Kistemaker

Thuis » Oud Andijk in Beeld » Deel 1 » Pagina 113

Oud Andijk in Beeld, deel 1, pagina 113.

113.
Dit zijn de laatsten vóór de bocht, en als we de Enkhuizer courant van 28 juni 1919 mogen geloven zullen ze, drie en een half jaar na de stormramp, allen worden onteigend.
Ze komen voor op de Staat behorende bij het Koninklijk Besluit van 14 februari 1919 (staatsblad nr. 30) tot onteigening van de percelen in de gemeenten Enkhuizen, Andijk en Wervershoof, ten behoeve van het verhogen en verzwaren van den Drechterlandse Zeedijk.
Gelukkig ontkwamen er enkele aan deze onheilsmededeling, hun huis lag over de sloot en konden blijven staan.
Voor de andere echter was er geen ontkomen aan, ze moesten verdwijnen.
Voor het eerste, van Herke Dekker, was het buiten kijf dat ging om, het volgende en grootste van Jan Boeier is verplaatst naar de Horn.

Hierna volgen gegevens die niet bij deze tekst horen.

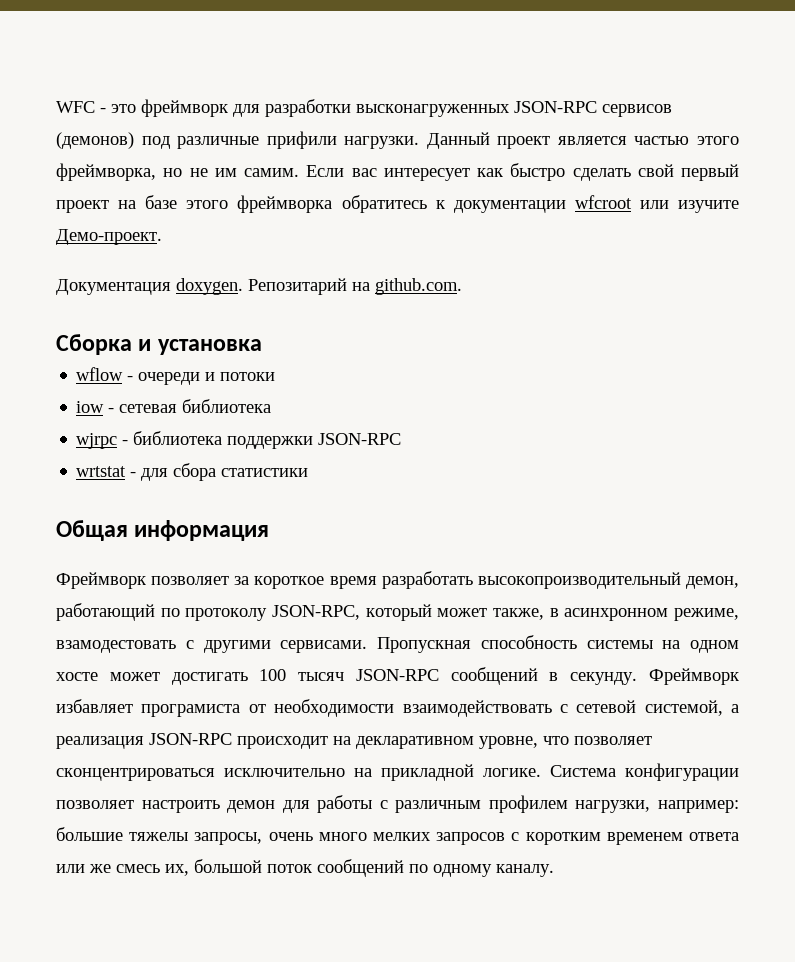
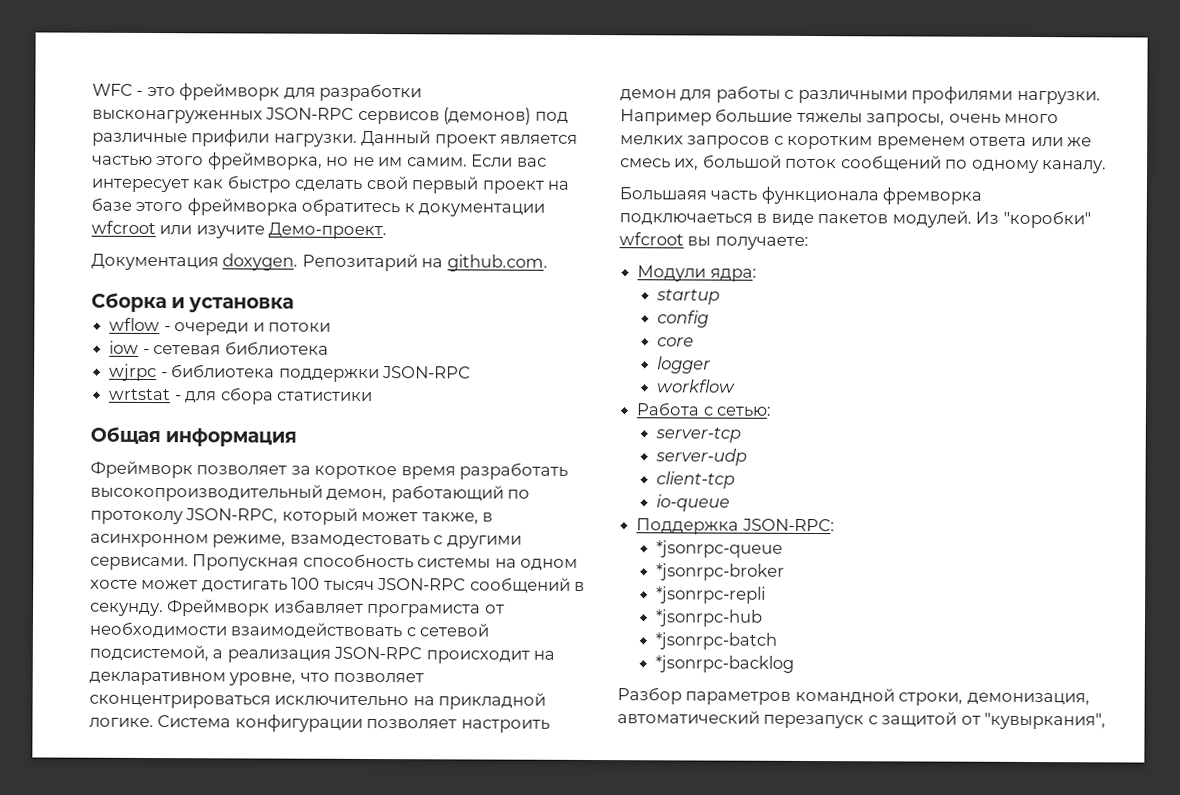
[644,700,723,716] системой, -> [89,644,209,662] подсистемой,
[395,795,739,813] различным профилем нагрузки, например: -> [797,86,1101,105] [620,109,712,126] различными профилями нагрузки. Например
(554, 870) none -> [619,186,983,205] [619,210,1091,229] [619,232,809,250] [637,265,757,282] [656,289,721,305] [657,310,710,328] [657,337,695,347] [657,356,712,374] [657,379,737,393] [636,402,772,417] [655,427,742,443] [655,448,748,466] [656,471,736,489] [656,494,731,512] [636,518,835,535] [656,540,784,558] [656,563,786,581] [656,586,767,604] [655,609,764,627] [655,632,778,650] [655,655,795,673] [617,687,1090,706] [617,710,1107,730] // Большаяя часть функционала фремворка подключаеться в виде пакетов модулей. Из "коробки" wfcroot вы получаете: // Модули ядра: // startup // config // core // logger // workflow // Работа с сетью: // server-tcp // server-udp // client-tcp // io-queue // Поддержка JSON-RPC: // *jsonrpc-queue // *jsonrpc-broker // *jsonrpc-repli // *jsonrpc-hub // *jsonrpc-batch // *jsonrpc-backlog // Разбор параметров командной строки, демонизация, автоматический перезапуск с защитой от "кувыркания",

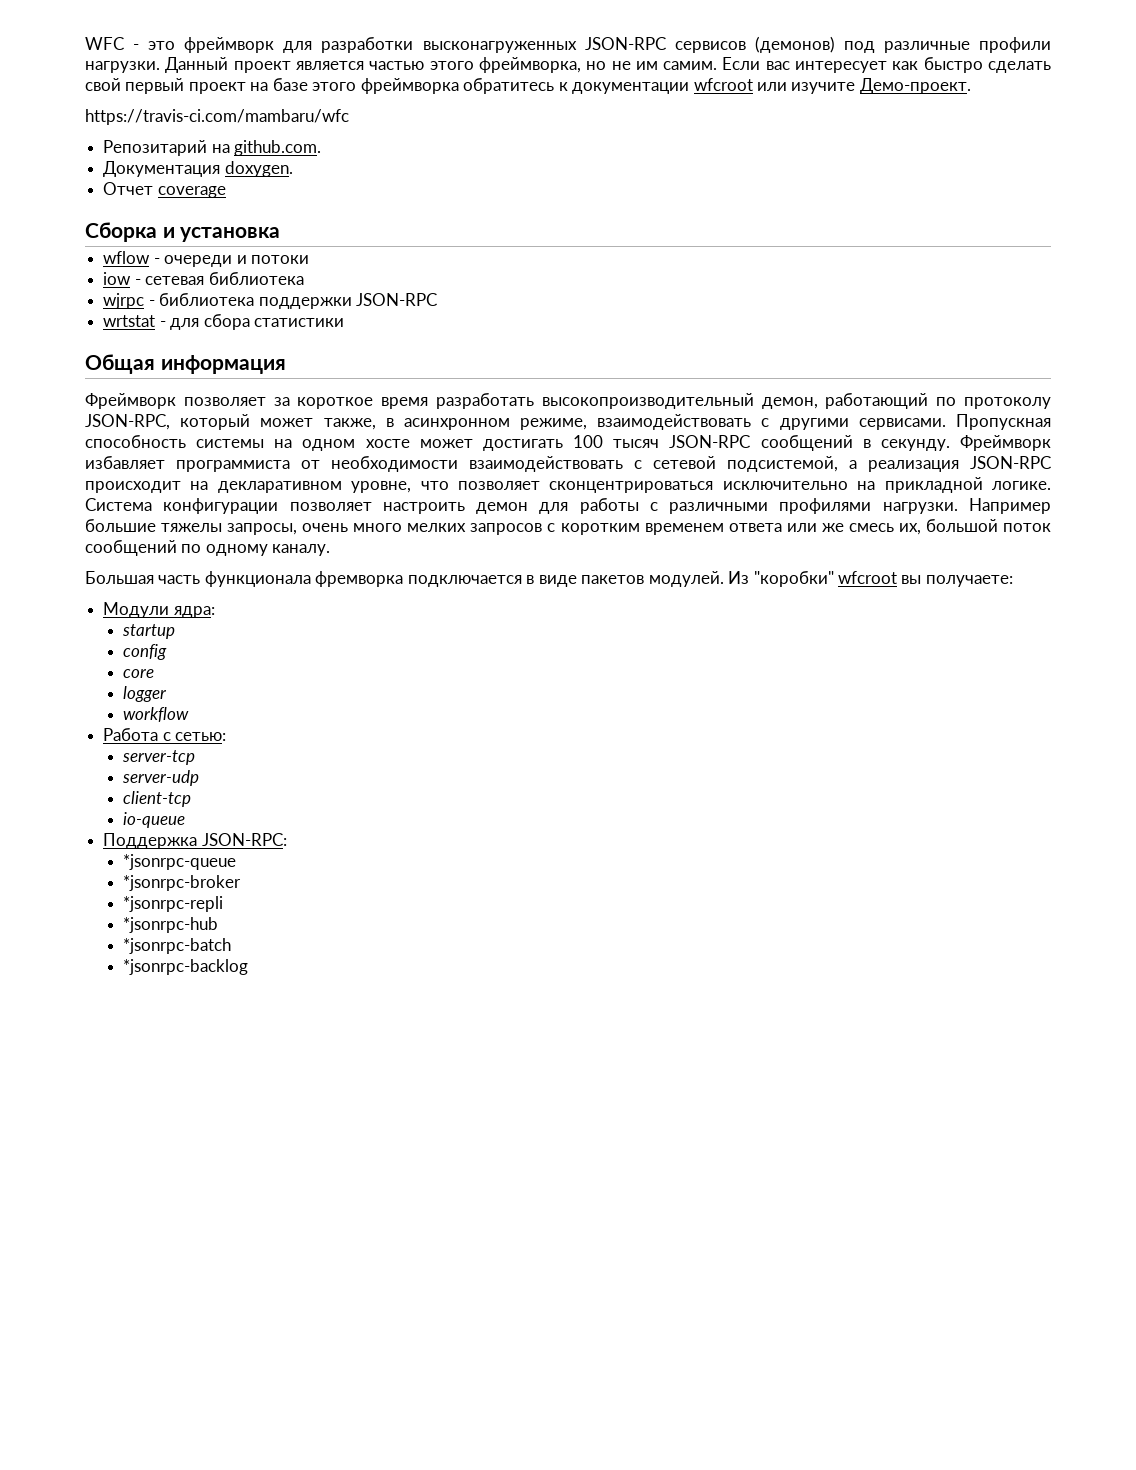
[191,129,271,147] прифили -> [979,37,1051,53] профили
[91,253,299,271] Документация doxygen. -> [85,109,349,125] https://travis-ci.com/mambaru/wfc //
(548, 263) none -> [103,161,293,177] [103,182,226,198] // Документация doxygen. // Отчет coverage
[289,534,430,548] взамодестовать -> [597,414,752,430] взаимодействовать
[367,603,482,618] програмиста -> [176,460,290,472] программиста
[619,187,707,201] Большаяя -> [85,571,154,584] Большая
[619,213,753,226] подключаеться -> [407,575,522,587] подключается
[617,687,1090,706] [617,710,1107,730] // Разбор параметров командной строки, демонизация, автоматический перезапуск с защитой от "кувыркания", -> (249, 967) none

Dat van metselaar Jan Visser Abrahamszn., later van Dirk Nijdam bleef staan, zo ook dat van Jan Krul (Jan van Betje, moeders naam).

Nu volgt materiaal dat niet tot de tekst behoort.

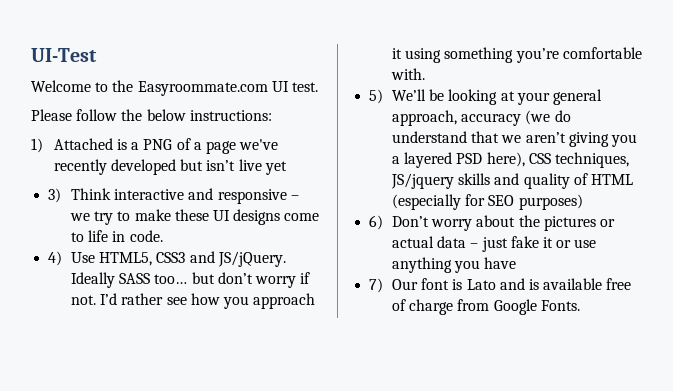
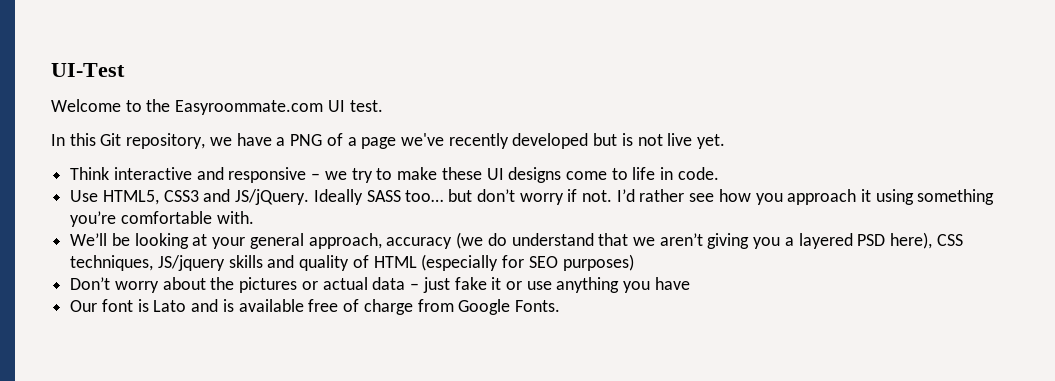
[31,109,272,121] [31,138,128,153] Please follow the below instructions: // 1) Attached is -> [51,133,272,149] In this Git repository, we have
[206,159,287,175] [48,188,62,203] isn’t live yet // 3) -> [621,133,726,149] is not live yet. //
[48,251,63,266] 4) -> (719, 173) none
[369,89,384,104] 5) -> (254, 217) none
[369,215,384,230] 6) -> (634, 262) none
[369,278,384,293] 7) -> (690, 283) none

Het laatste, van bouwer Dirk Kramer staat wel op dezelfde lijn maar moest toch om, dit vanwege de te maken bocht in de nieuwe weg.
Achter het huisje van Herke Dekker het dak en schuitehok van Piet Bloemendaal Wzn.
Aan de waterkant een berg schelpen, goedkoop materiaal om het onderpad weer eens wat aan te vullen.
Om dat te verkrijgen behoefde men niet ver van huis, aan de andere kant van de dijk lag het, op sommige plaatsen overvloedig.
Het kapitale pand van Willem Kooiman brengen we nog even in herinnering, dat het gebouwd is voor mens en vee is vanaf deze positie goed te zien aan de stalraampjes (z.g. halve maantjes). Dat het een zeer heldere dag was moge blijken uit het waarnemen van de kerk aan het Kerkepad en de daken van boerderijen welke zijn gelegen aan de dijk, gemeente Enkhuizen.